The controversy over the NFL’s indulgence of players protesting the national anthem might be treated as a time to learn. One might learn something from Heather Mac Donald about the mythology underlying Colin Kaepernick’s protest “against the incredible number of unarmed black people being killed by the police.” In Kaepernick’s honor, I say that one deserved a high Colinic flush. Instead it metastasized with the invaluable assistance of Barack Obama and his acolytes in the administration and in the media.
One might learn something about the NFL’s standard operating procedure for the national anthem. According to the league’s operations manual: “The National Anthem must be played prior to every NFL game, and all players must be on the sideline for the National Anthem. During the National Anthem, players on the field and bench area should stand at attention, face the flag, hold helmets in their left hand, and refrain from talking….Failure to be on the field by the start of the National Anthem may result in discipline, such as fines, suspensions, and/or the forfeiture of draft choice(s) for violations of the above, including first offenses.” While the NFL has enforced rules against other instances of individualized expression by players wearing their team uniforms, it has somehow indulged the Colinic metastasis.
One might learn something about the extent of the First Amendment’s protection of speech. As interpreted by the Supreme Court, of course, the protection generally protects speech against restrictions by governmental entities such as cities, states and public universities.
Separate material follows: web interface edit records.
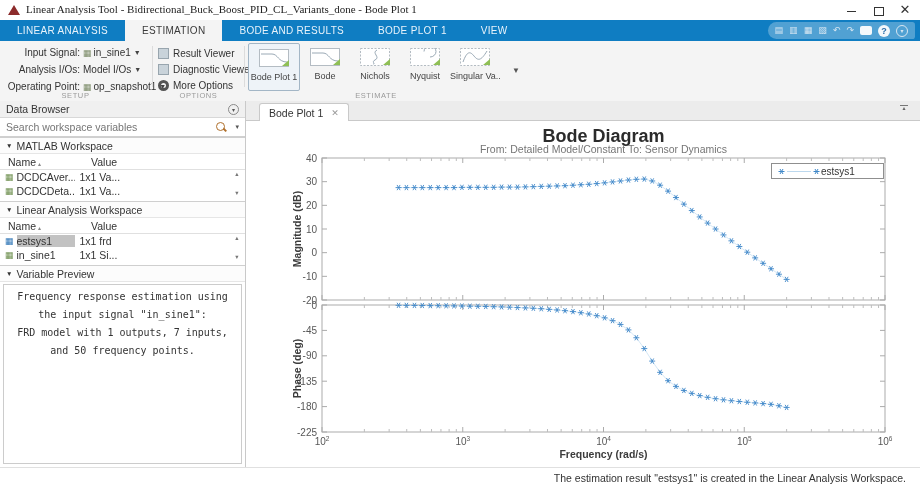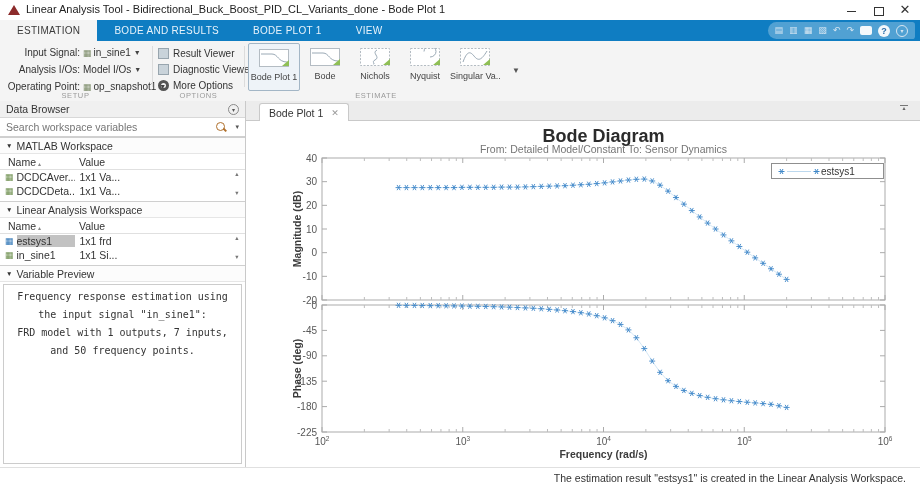--- a/index.html
+++ b/index.html
@@ -6,7 +6,7 @@
   body{width:920px;height:487px;position:relative;overflow:hidden;background:#fff;
        font-family:"Liberation Sans",sans-serif;outline:1px solid #9a9a9a;}
   
-  #titlebar{position:absolute;top:0;left:0;right:0;height:20px;background:#fff;}
+  #titlebar{position:absolute;top:0;left:0;right:0;height:20px;background:#fff;font-family:Liberation Serif, serif;}
   .appicon{position:absolute;left:8px;top:5px;width:0;height:0;
     border-left:6px solid transparent;border-right:6px solid transparent;border-bottom:10px solid #8c2b2b;}
   .title-text{position:absolute;left:26px;top:3px;font-size:11px;color:#222;white-space:nowrap;}

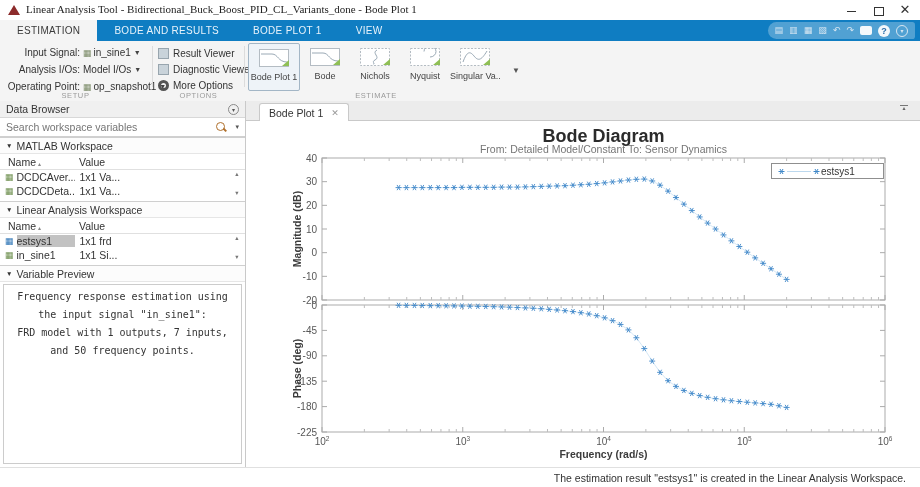--- a/index.html
+++ b/index.html
@@ -105,6 +105,7 @@
 </div>
 
 <div id="tabstrip">
+  <div class="rtab">LINEAR ANALYSIS</div>
   <div class="rtab sel">ESTIMATION</div>
   <div class="rtab">BODE AND RESULTS</div>
   <div class="rtab">BODE PLOT 1</div>

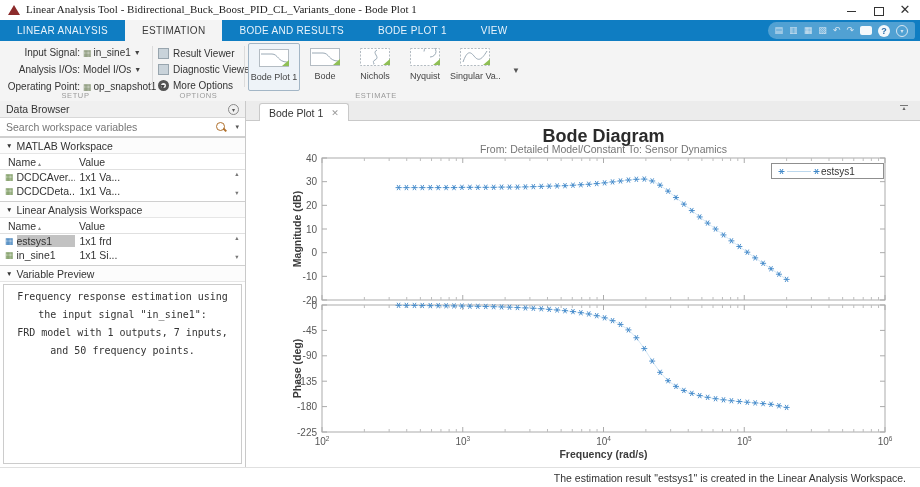--- a/index.html
+++ b/index.html
@@ -61,7 +61,7 @@
   .tri{font-size:6.5px;color:#333;}
   .wtable{position:relative;margin-bottom:3px;}
   .thead{height:15px;display:flex;border-bottom:1px solid #e0e0e0;align-items:center;}
-  .th-name{width:66px;padding-left:8px;} .th-val{padding-left:5px;}
+  .th-name{width:66px;padding-left:8px;} .th-val{padding-left:5px;margin-left:12px;}
   .sortic{font-size:6px;color:#888;margin-left:2px;}
   .trow{height:14px;display:flex;align-items:center;}
   .rowic{font-size:9px;margin:0 3px 0 5px;}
There are wrinkles and exceptions galore, of course, one of which applies to governmental paramilitary organizations such as police and fire departments, where the need for discipline and cohesion is recognized.
In one of the highlights of our work together representing students and teachers with speech claims in the university setting, John and I came up against the citation of this exception by University of Minnesota lawyers defending the suppression of speech. The university police had been called out to censor an exhibit by history professors on the campus of the University of Minnesota at Duluth. The university lawyers “explained” that the exhibit posed a threat to the order of the campus regime. We somehow managed to persuade the court to distinguish the University of Minnesota from a paramilitary organization.
One might learn that the First Amendment generally does not protect speech rights in the setting of private employment. A private employer can generally limit an employee’s right to express oneself at work. The NFL, for example, relies on its authority to regulate player speech in a myriad of ways with which we are all familiar. It has nevertheless recognized the Colinic exception to these regulations.
Writing at the site of Center of the American Experiment, John Hinderaker quotes my friend and former colleague Teresa Collett of the University of St. Thomas School of Law in Minneapolis. As is her wont, Professor Collett is trying to do some teaching in a teachable moment. She explains:
I don’t watch football. I don’t care about football. But I do care about constitutional literacy. Please stop saying football players have first amendment rights to disregard the direction of their private employers while engaged in privately sponsored activities — which is what NFL football games are. They have no more constitutional protection for their expressive activities than I do for mine at my private Catholic university. Any “rights” they have are based on their contracts and employment law.
On the one hand, we have Professor Collett teaching something true about the scope of our Fist Amendment speech rights. On the other hand, we have Star Tribune sportswriter Michael Rand triumphantly declaiming:
A gameday manual can say what it wants. So can a president, for that matter. At the end of the day, we’re still back to the First Amendment — the trump card, so to speak — which carries just a little more sway than a logistical document or a tweet.
“Congress shall make no law respecting an establishment of religion, or prohibiting the free exercise thereof; or abridging the freedom of speech, or of the press; or the right of the people peaceably to assemble, and to petition the Government for a redress of grievances.”
Free speech leads to uncomfortable conversations — ones that Rodgers, correctly, says we need to be having. Debating whether a league rule means players shouldn’t be able to start that conversation probably means you don’t want to have that conversation.
Enough false flags. The real one is too important.
The First Amendment protects Michael Rand’s right to display his ignorance and make a fool of himself in the pages of the Star Tribune. One might learn that Rand therefore needs someone to protect him from himself. (Editors?) Or one might learn you can’t believe everything you read in the Star Tribune.